Among the entries that follow, some lines contain the word "HIGH". Show all of them.

◆ Dataset entries ◆

+++

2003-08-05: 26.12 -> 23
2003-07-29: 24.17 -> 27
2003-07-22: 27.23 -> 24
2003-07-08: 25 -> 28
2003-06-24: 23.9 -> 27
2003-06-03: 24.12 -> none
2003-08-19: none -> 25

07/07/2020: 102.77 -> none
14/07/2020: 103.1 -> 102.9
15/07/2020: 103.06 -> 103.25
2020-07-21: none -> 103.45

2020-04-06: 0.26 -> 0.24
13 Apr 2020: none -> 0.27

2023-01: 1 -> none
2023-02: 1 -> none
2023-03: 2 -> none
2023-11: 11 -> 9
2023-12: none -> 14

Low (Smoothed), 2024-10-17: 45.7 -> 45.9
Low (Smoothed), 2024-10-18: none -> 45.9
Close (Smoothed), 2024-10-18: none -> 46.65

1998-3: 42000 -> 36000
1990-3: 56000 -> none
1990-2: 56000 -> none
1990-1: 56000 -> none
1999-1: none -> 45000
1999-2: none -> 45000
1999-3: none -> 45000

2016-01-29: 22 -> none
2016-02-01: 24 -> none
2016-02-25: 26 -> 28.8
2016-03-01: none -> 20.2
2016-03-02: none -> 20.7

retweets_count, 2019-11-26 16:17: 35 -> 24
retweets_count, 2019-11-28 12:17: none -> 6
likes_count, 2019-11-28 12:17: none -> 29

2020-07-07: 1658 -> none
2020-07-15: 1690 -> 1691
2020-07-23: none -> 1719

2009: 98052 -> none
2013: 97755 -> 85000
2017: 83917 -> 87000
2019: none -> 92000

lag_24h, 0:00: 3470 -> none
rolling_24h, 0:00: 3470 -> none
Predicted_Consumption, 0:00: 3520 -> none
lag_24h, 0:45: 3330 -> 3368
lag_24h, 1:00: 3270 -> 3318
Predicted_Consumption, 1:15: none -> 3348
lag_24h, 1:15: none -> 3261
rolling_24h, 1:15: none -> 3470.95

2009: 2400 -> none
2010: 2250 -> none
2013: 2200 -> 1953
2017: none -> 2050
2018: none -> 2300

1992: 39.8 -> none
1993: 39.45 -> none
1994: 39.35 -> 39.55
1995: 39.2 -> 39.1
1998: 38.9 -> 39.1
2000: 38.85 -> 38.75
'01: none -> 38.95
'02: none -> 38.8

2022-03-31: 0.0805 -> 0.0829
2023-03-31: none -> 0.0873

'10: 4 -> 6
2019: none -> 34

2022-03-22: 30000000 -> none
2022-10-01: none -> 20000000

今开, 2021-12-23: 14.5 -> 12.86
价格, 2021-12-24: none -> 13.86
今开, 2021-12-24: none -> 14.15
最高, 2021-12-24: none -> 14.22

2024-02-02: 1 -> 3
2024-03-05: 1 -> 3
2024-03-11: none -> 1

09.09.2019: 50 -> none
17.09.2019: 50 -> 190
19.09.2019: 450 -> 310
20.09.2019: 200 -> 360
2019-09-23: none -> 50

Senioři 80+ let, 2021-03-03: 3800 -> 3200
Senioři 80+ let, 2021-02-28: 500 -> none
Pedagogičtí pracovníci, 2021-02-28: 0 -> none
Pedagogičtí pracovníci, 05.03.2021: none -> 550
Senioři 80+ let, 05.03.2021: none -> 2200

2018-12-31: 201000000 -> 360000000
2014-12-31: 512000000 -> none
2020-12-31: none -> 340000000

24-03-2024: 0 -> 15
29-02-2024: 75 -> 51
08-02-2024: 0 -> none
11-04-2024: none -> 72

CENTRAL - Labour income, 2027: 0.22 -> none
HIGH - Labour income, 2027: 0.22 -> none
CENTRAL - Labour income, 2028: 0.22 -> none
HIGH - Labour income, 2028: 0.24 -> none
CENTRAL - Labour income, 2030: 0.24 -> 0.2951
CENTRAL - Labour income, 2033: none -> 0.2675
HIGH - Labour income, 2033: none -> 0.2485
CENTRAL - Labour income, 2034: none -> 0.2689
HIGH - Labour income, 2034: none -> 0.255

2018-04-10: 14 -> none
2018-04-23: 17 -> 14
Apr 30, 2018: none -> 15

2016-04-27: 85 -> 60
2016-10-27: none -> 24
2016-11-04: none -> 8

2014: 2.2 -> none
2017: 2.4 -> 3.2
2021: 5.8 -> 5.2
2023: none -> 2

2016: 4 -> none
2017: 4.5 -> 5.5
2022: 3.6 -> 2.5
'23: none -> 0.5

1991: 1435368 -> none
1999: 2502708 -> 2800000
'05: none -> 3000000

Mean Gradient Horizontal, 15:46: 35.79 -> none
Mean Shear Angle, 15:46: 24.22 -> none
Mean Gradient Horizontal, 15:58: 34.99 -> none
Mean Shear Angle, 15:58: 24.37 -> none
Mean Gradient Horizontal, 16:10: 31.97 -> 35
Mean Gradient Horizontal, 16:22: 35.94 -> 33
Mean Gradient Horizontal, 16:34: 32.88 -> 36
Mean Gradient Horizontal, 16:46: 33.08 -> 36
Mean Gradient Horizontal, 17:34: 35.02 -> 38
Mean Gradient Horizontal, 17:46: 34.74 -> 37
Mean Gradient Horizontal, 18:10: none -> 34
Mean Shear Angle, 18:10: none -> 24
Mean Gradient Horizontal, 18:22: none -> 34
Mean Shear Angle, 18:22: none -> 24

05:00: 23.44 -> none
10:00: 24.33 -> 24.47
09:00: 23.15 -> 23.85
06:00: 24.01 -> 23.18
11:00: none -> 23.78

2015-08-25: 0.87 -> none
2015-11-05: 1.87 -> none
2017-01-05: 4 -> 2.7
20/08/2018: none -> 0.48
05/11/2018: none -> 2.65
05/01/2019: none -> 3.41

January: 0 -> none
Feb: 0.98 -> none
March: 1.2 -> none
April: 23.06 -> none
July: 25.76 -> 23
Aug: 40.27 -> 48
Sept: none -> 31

+++

◆ Result of this exercise ◆
HIGH - Labour income, 2027: 0.22 -> none
HIGH - Labour income, 2028: 0.24 -> none
HIGH - Labour income, 2033: none -> 0.2485
HIGH - Labour income, 2034: none -> 0.255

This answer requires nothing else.